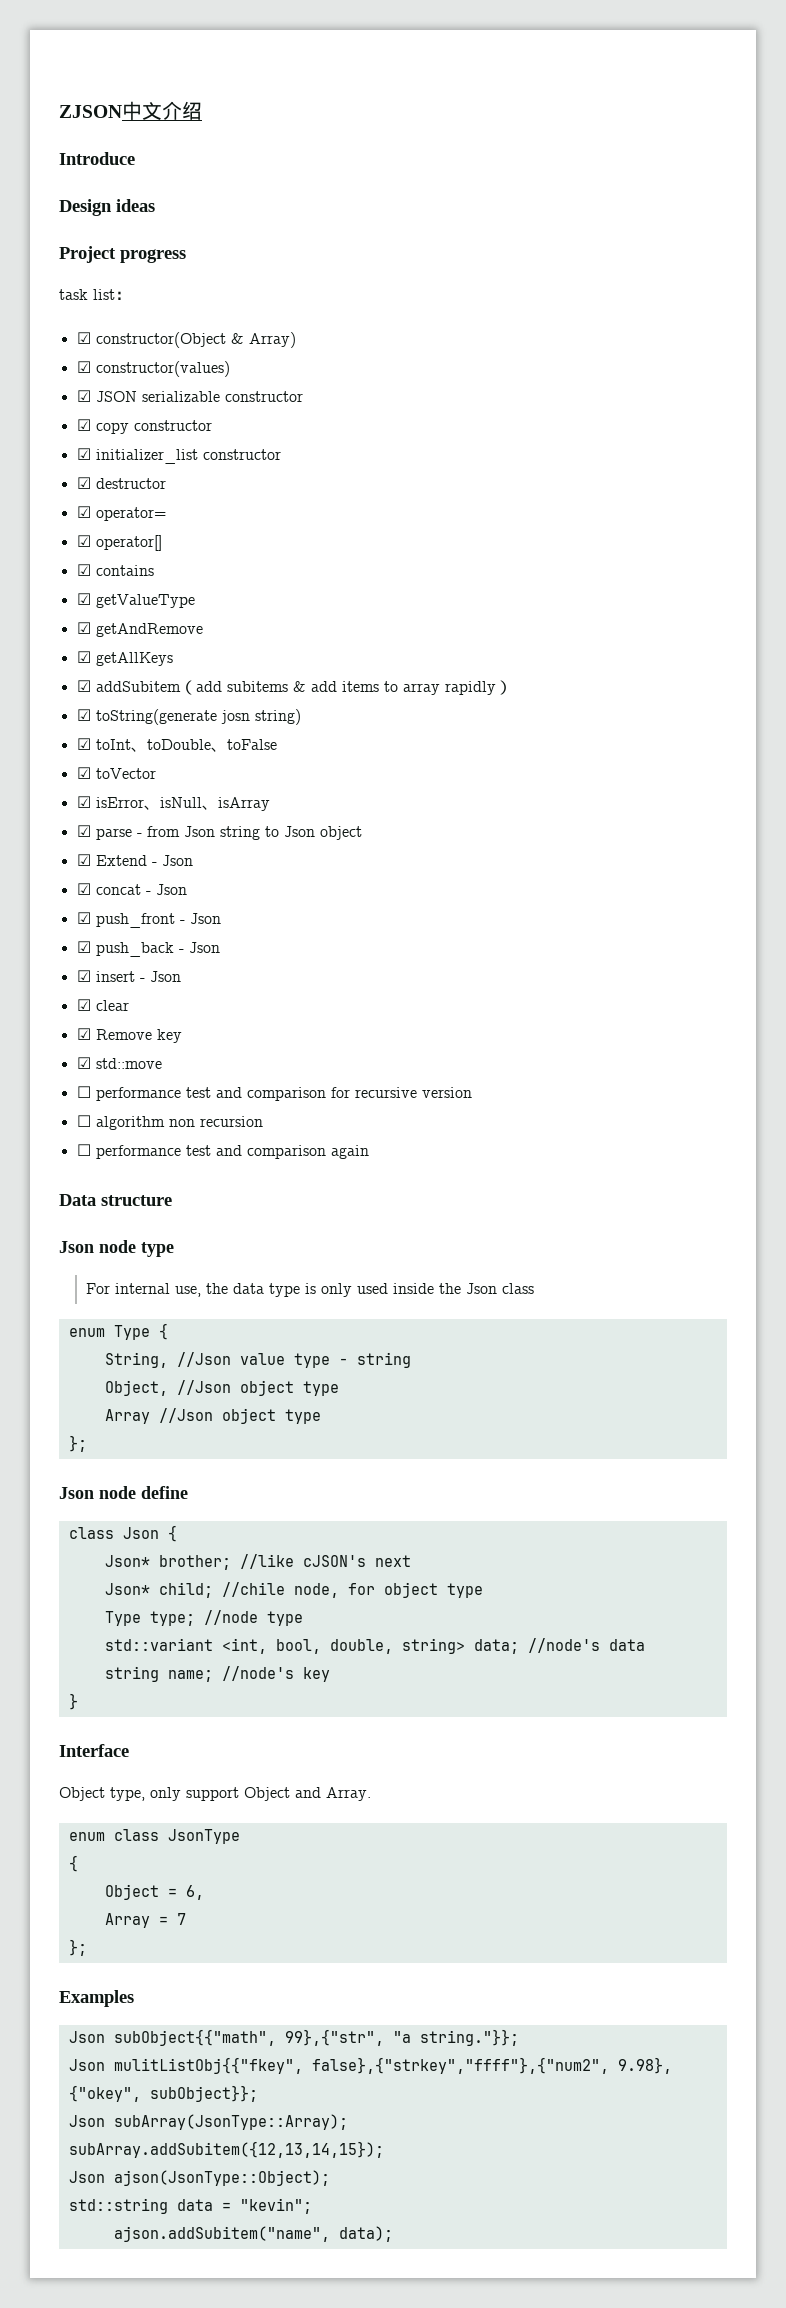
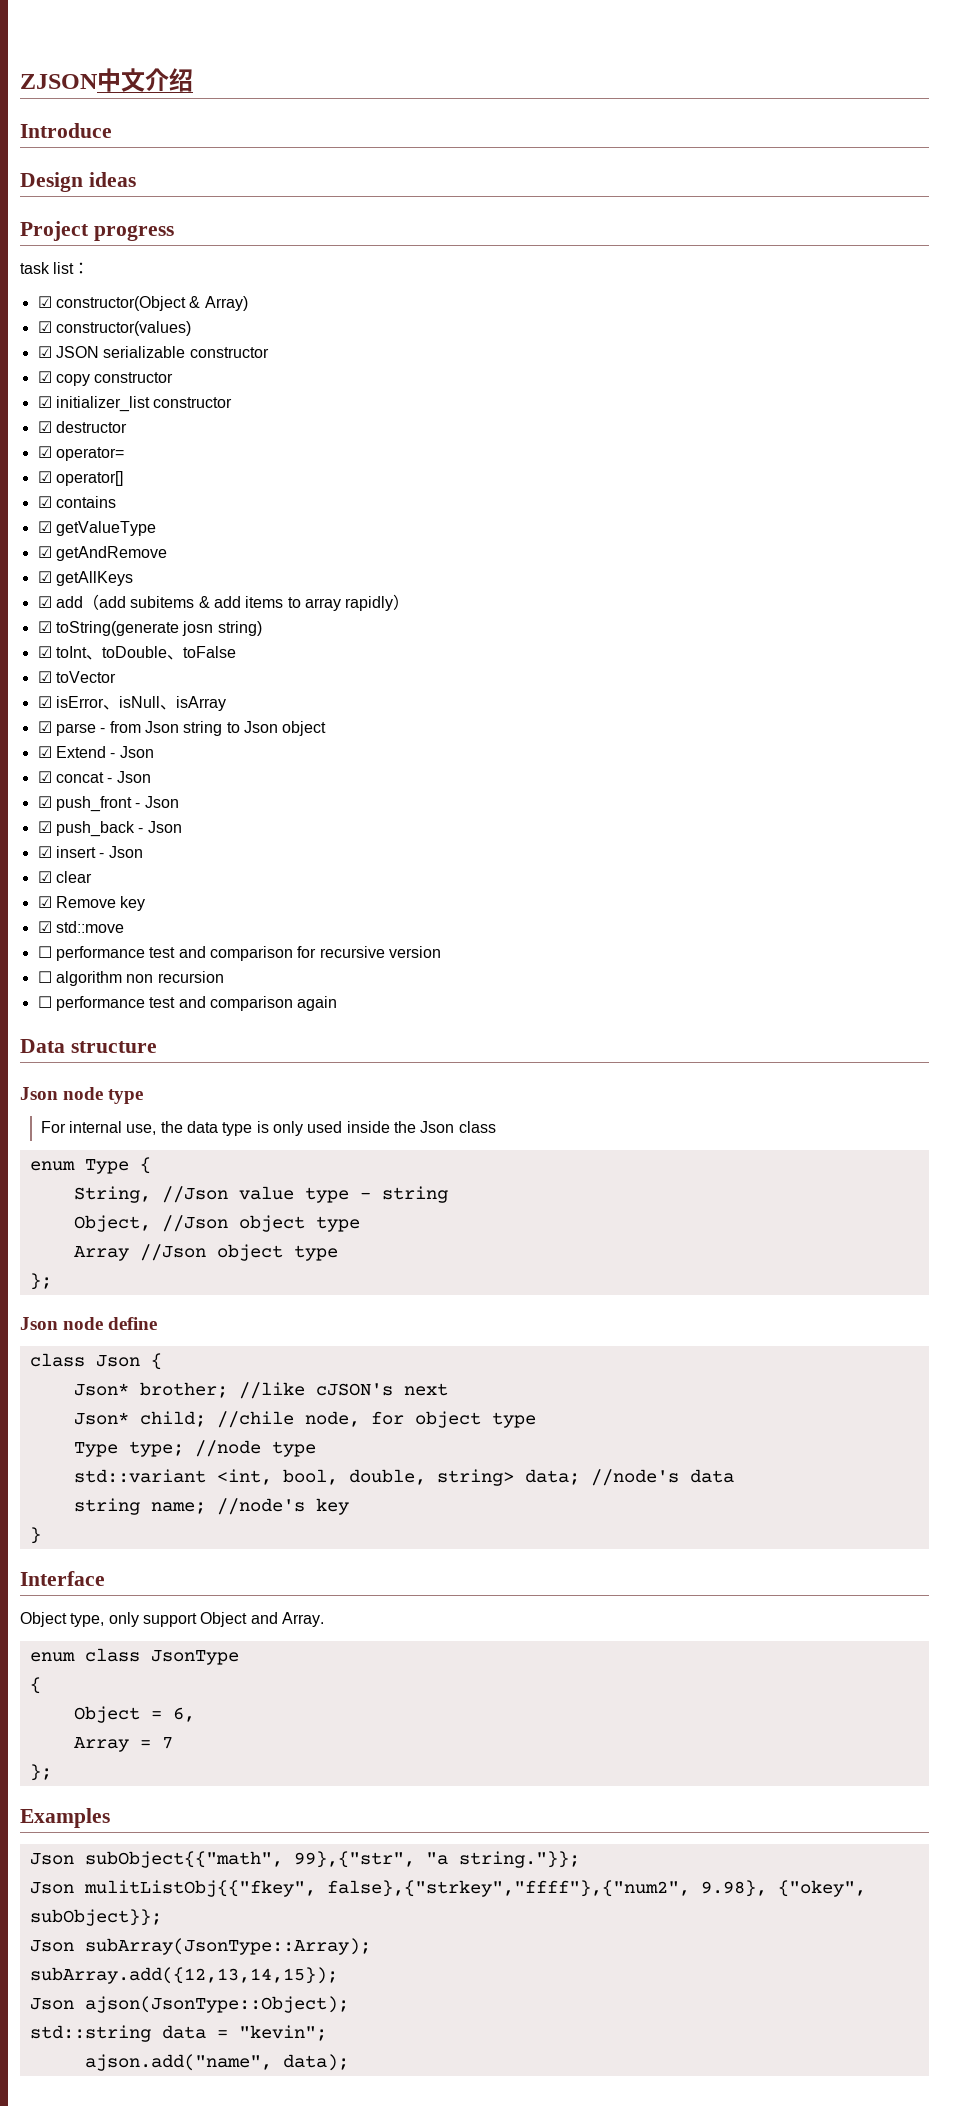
- ☑ addSubitem（add subitems & add items to array rapidly）
+ ☑ add（add subitems & add items to array rapidly）
- subArray.addSubitem({12,13,14,15});
+ subArray.add({12,13,14,15});
- ajson.addSubitem("name", data);
+ ajson.add("name", data);

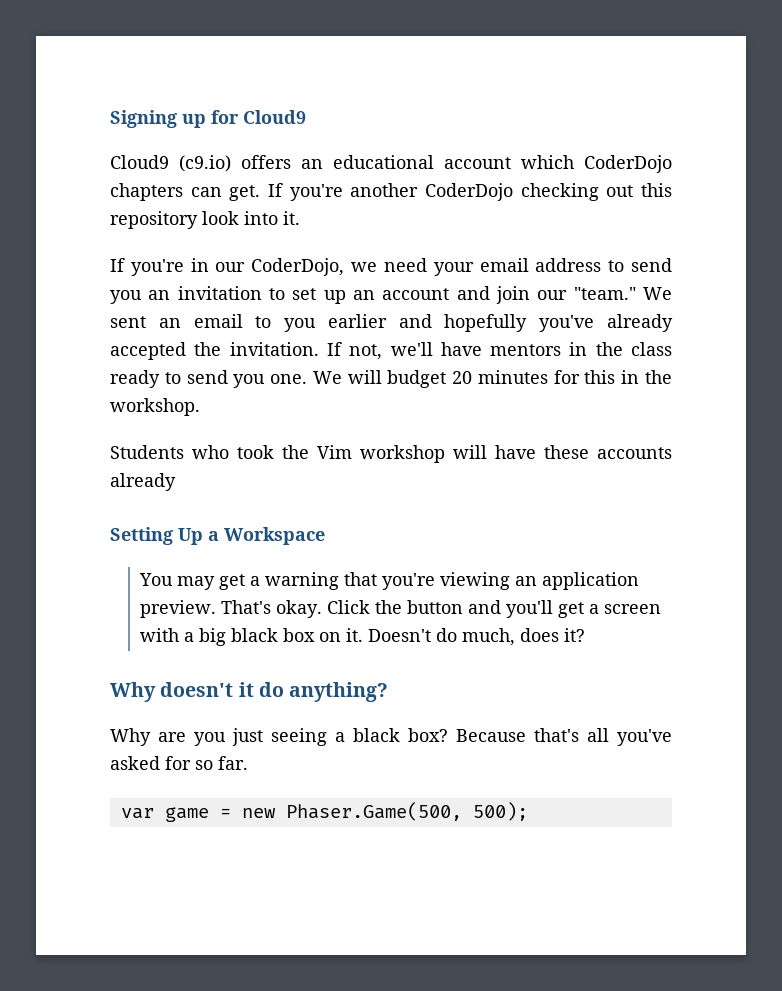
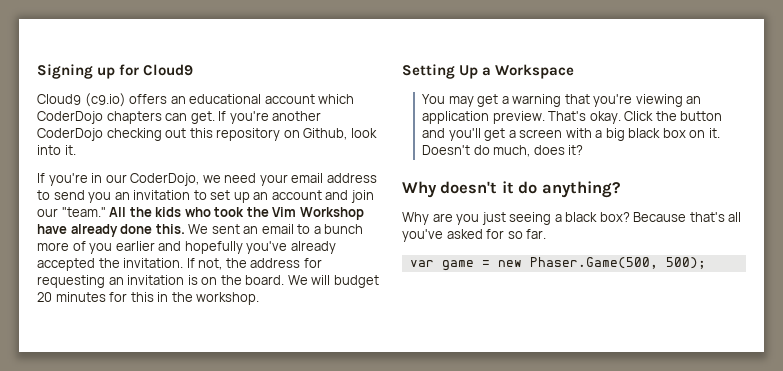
- If you're another CoderDojo checking out this repository look into it.
+ If you're another CoderDojo checking out this repository on Github, look into it.
+ All the kids who took the Vim Workshop have already done this.
- We sent an email to you earlier and hopefully you've already accepted the invitation.
+ We sent an email to a bunch more of you earlier and hopefully you've already accepted the invitation.
- If not, we'll have mentors in the class ready to send you one.
+ If not, the address for requesting an invitation is on the board.
- Students who took the Vim workshop will have these accounts already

Work required: From the first line of the listing above, repeat every line through the one holding "- We sent an". Both ends count, and pictures stay out.

Result for this exercise:
- ☑ addSubitem（add subitems & add items to array rapidly）
+ ☑ add（add subitems & add items to array rapidly）
- subArray.addSubitem({12,13,14,15});
+ subArray.add({12,13,14,15});
- ajson.addSubitem("name", data);
+ ajson.add("name", data);

- If you're another CoderDojo checking out this repository look into it.
+ If you're another CoderDojo checking out this repository on Github, look into it.
+ All the kids who took the Vim Workshop have already done this.
- We sent an email to you earlier and hopefully you've already accepted the invitation.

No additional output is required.